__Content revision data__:
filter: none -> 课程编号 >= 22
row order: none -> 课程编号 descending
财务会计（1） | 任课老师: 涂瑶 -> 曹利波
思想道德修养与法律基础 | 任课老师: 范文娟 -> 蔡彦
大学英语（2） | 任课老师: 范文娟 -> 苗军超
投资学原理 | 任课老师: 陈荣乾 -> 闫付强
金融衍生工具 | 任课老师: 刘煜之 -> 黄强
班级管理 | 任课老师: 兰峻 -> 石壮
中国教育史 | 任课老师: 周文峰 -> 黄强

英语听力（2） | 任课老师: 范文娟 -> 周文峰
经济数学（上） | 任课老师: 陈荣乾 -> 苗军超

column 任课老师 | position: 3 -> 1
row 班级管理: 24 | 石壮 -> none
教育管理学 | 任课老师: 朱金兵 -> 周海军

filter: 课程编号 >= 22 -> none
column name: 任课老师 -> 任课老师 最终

...

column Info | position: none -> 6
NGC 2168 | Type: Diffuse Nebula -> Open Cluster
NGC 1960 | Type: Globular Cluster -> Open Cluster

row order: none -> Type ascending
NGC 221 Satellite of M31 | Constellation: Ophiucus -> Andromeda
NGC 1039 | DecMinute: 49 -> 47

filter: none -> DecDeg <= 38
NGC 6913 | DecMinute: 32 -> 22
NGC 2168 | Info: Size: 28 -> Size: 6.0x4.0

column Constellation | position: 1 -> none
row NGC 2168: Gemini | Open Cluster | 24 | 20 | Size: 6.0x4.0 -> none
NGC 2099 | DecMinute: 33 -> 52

__EXERCISE DETAILS__:
Could you restate word for word the lines above from the one containing "NGC 6913 | DecMinute: 32 -> 22" through the one containing "NGC 2099 | DecMinute: 33 -> 52", both included, and nothing else?

__TASK OUTPUT__:
NGC 6913 | DecMinute: 32 -> 22
NGC 2168 | Info: Size: 28 -> Size: 6.0x4.0

column Constellation | position: 1 -> none
row NGC 2168: Gemini | Open Cluster | 24 | 20 | Size: 6.0x4.0 -> none
NGC 2099 | DecMinute: 33 -> 52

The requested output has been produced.